Je reconnais de nombreux visages dans la salle aujourd'hui qui ont joué un rôle crucial dans la lutte pour la liberté de mon mari.
Je voudrais profiter de cette occasion pour remercier les Australian Parliamentary Friends of Julian Assange, qui ont créé un environnement politique dans lequel le soutien à Julian va au-delà de l'appartenance à un quelconque parti.
Cette démonstration d'unité a amené les dirigeants à prendre position. Je tiens à remercier le Premier ministre australien Anthony Albanese, ainsi que le chef de l'opposition Peter Dutton, d'avoir fait connaître clairement leur position, à savoir que Julian doit être libéré pour pouvoir rentrer chez lui. Chez lui, auprès de sa famille, en Australie.
Je tiens à remercier la presse australienne d'avoir veillé à ce que l'affaire Julian reste vivante dans l'esprit du public australien.
Mais je voudrais surtout remercier l'immense dévouement du peuple australien, qui a déclenché un changement radical dans la prise de conscience et la solidarité à l'égard du sort de Julian.

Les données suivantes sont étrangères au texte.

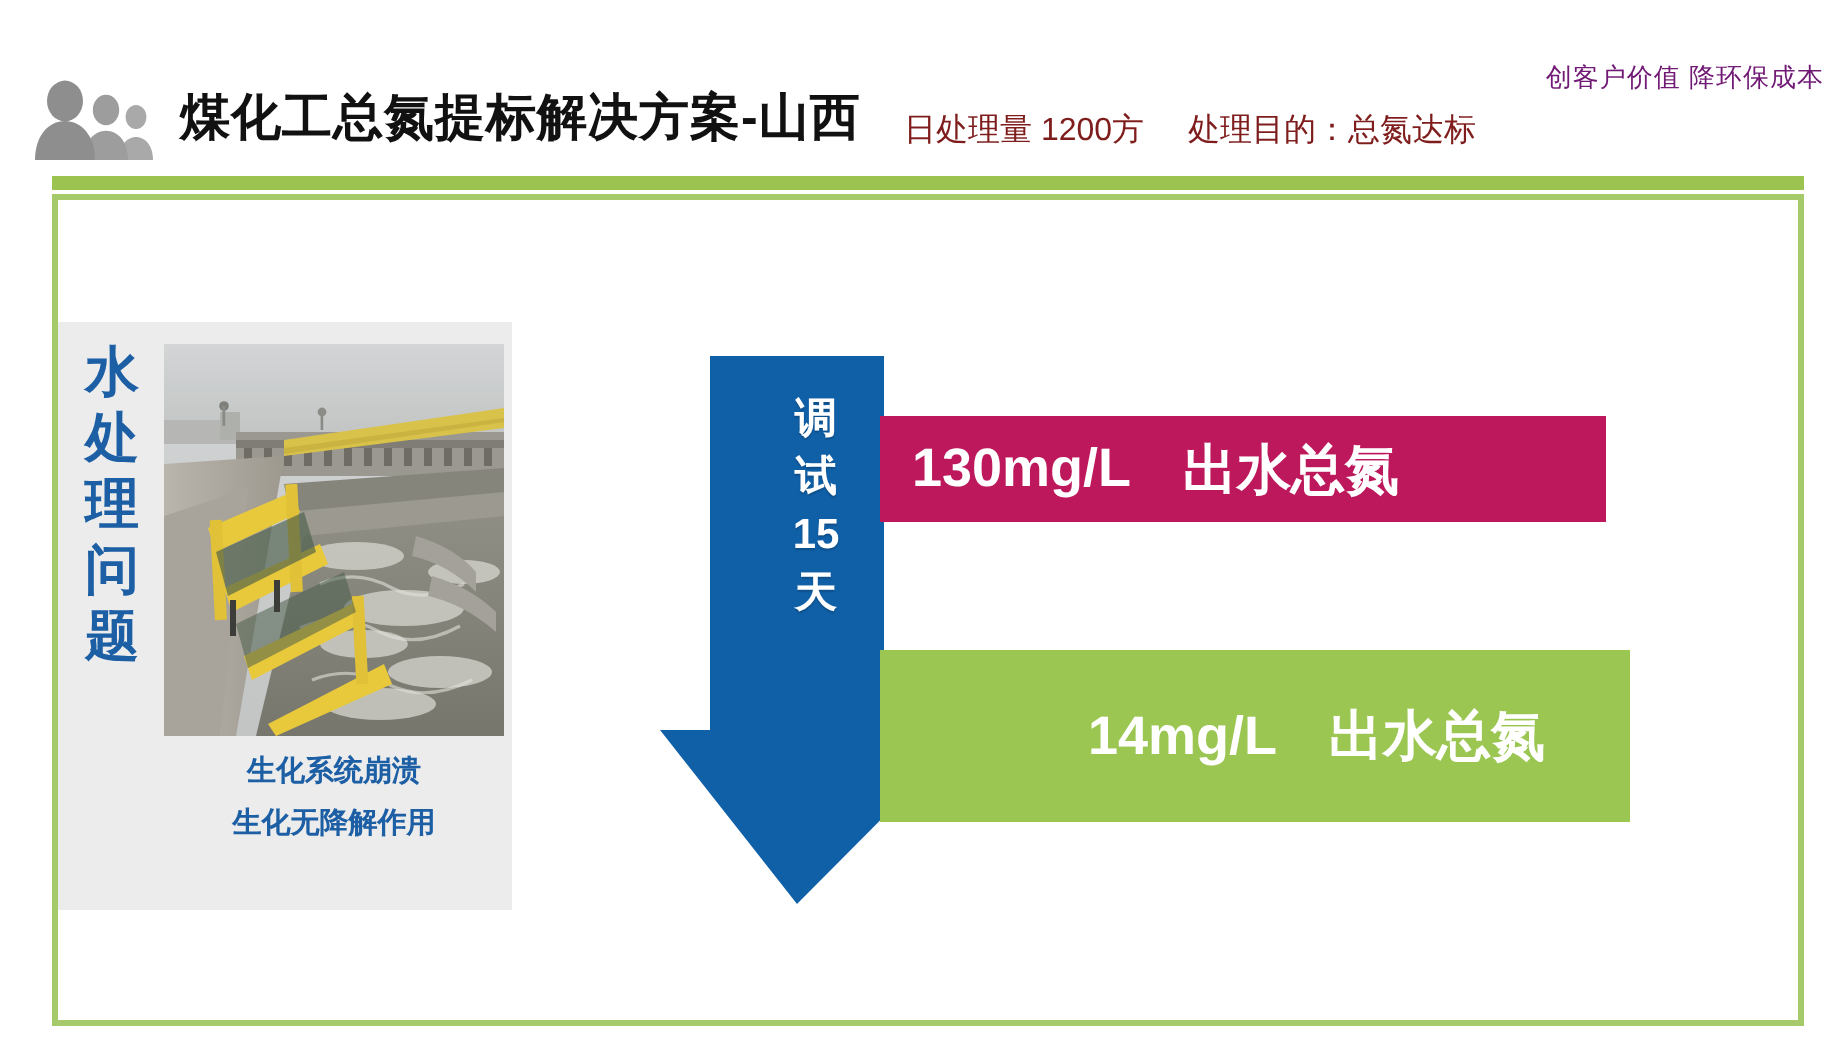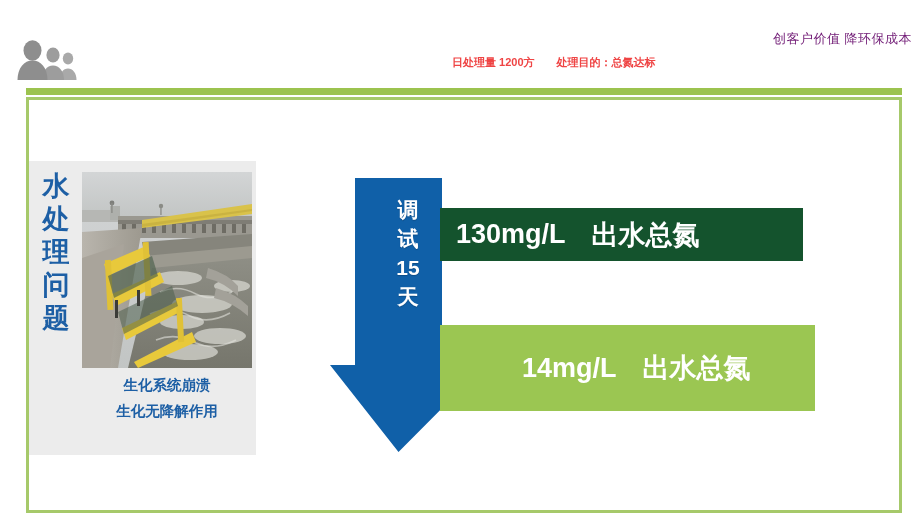--- a/index.html
+++ b/index.html
@@ -132,6 +132,7 @@
     </svg>
   </div>
 
+  <div class="slide-title">煤化工总氮提标解决方案-山西</div>
 
   <div class="subinfo">
     <span>日处理量 1200方</span><span class="gap"></span><span>处理目的：总氮达标</span>

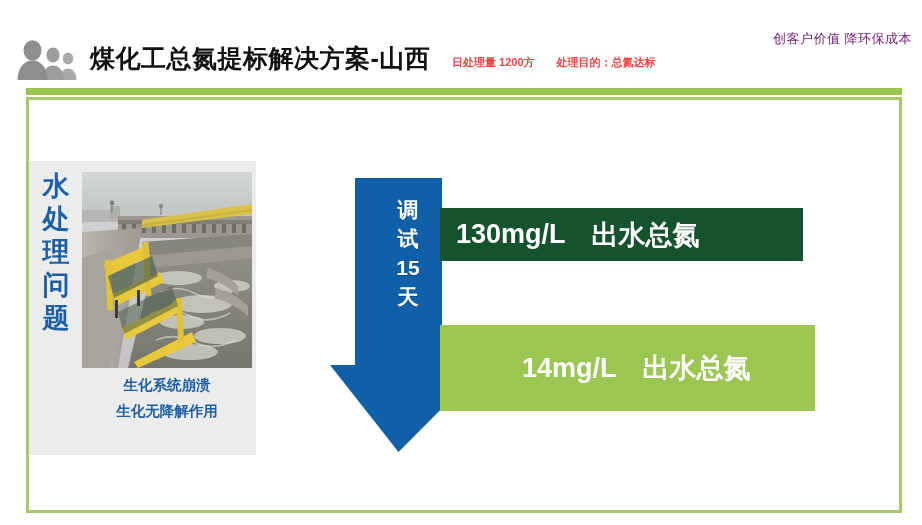--- a/index.html
+++ b/index.html
@@ -27,7 +27,7 @@
   }
   .subinfo {
     position: absolute; left: 452px; top: 55px;
-    font-size: 11px; font-weight: bold; color: #ef4444;
+    font-size: 16px; font-weight: normal; color: #7f1d1d;
     white-space: nowrap;
   }
   .subinfo .gap { display: inline-block; width: 22px; }

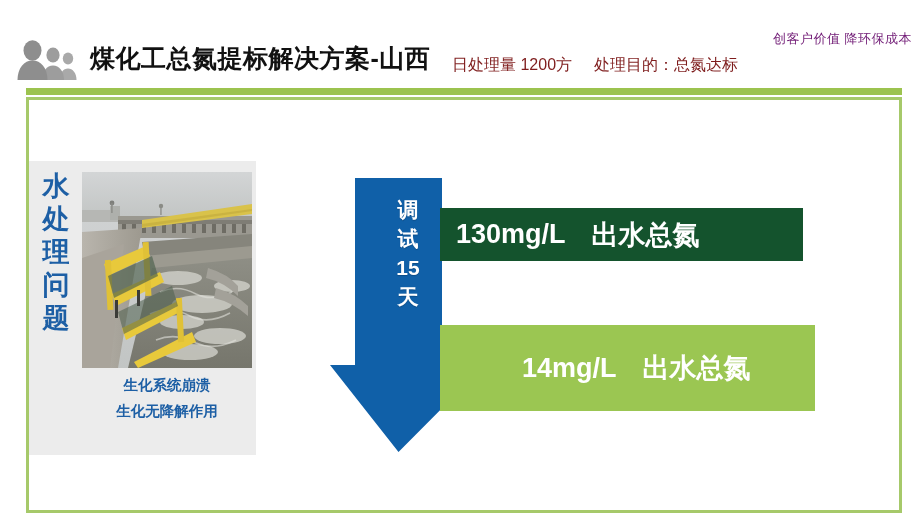--- a/index.html
+++ b/index.html
@@ -100,7 +100,7 @@
   }
   .bar-orange {
     left: 440px; top: 208px; width: 363px; height: 53px;
-    background: #14532d; font-size: 27px; padding-left: 16px;
+    background: #be185d; font-size: 27px; padding-left: 16px;
   }
   .bar-green {
     left: 440px; top: 325px; width: 375px; height: 86px;

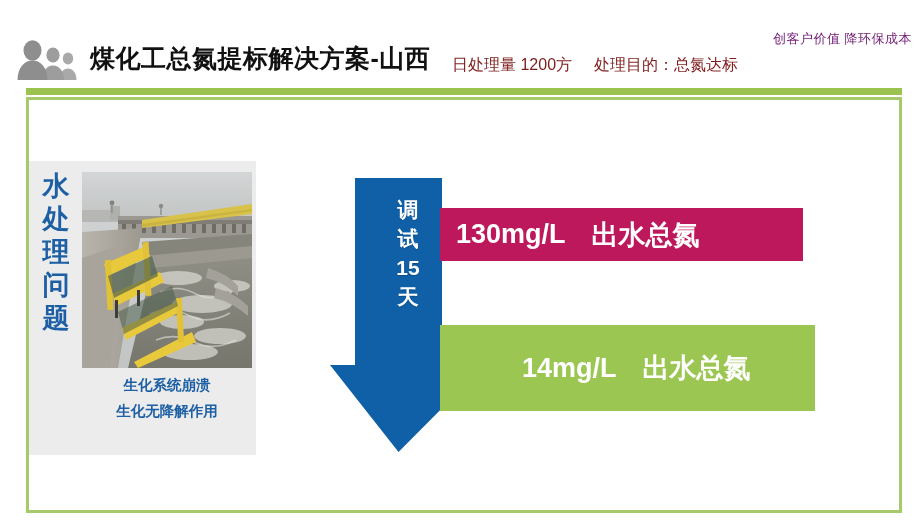--- a/index.html
+++ b/index.html
@@ -104,7 +104,7 @@
   }
   .bar-green {
     left: 440px; top: 325px; width: 375px; height: 86px;
-    background: #9bc652; font-size: 27px; padding-left: 82px;
+    background: #9bc652; font-size: 27px; padding-left: 104px;
   }
   .bar .gap2 { display: inline-block; width: 26px; }
 </style>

Cette unité dans le soutien à mon mari est une source d'encouragement énorme pour notre famille. Elle nourrit la volonté de Julian de continuer.
En réalité, pour retrouver sa liberté, Julian a besoin du soutien de son pays d'origine. Il s'agit d'une affaire politique, qui nécessite une solution politique.

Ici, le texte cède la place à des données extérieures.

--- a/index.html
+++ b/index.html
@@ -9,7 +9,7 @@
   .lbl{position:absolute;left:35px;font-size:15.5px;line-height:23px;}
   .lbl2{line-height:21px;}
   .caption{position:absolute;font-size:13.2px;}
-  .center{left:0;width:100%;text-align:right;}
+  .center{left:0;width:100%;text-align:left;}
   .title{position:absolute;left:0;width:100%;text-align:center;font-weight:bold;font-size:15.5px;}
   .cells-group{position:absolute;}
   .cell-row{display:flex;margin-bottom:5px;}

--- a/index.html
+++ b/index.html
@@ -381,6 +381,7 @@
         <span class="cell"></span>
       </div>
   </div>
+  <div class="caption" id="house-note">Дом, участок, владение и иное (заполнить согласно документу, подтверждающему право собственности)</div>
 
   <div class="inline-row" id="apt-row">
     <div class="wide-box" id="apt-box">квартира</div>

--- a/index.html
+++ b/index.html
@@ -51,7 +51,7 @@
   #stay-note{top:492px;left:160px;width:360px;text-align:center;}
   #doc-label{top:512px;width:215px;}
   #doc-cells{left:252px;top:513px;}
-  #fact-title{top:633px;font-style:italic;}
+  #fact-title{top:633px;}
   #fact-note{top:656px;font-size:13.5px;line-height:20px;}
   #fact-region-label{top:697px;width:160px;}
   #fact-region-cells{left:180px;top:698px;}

On me demande souvent à quoi ressemble le quotidien de Julian et de quoi nous parlons. Bien sûr, nous passons du temps à parler des subtilités des arguments juridiques ou des développements politiques qui ont une incidence sur l'affaire, mais la plupart du temps, nous parlons du passé et de notre avenir ensemble.
Son passé, c'est ici.
Il raconte à nos enfants comment il attrapait des yabbies et allait pêcher des têtes plates et des poissons noirs dans la rivière Sandon avec son grand-père Warren.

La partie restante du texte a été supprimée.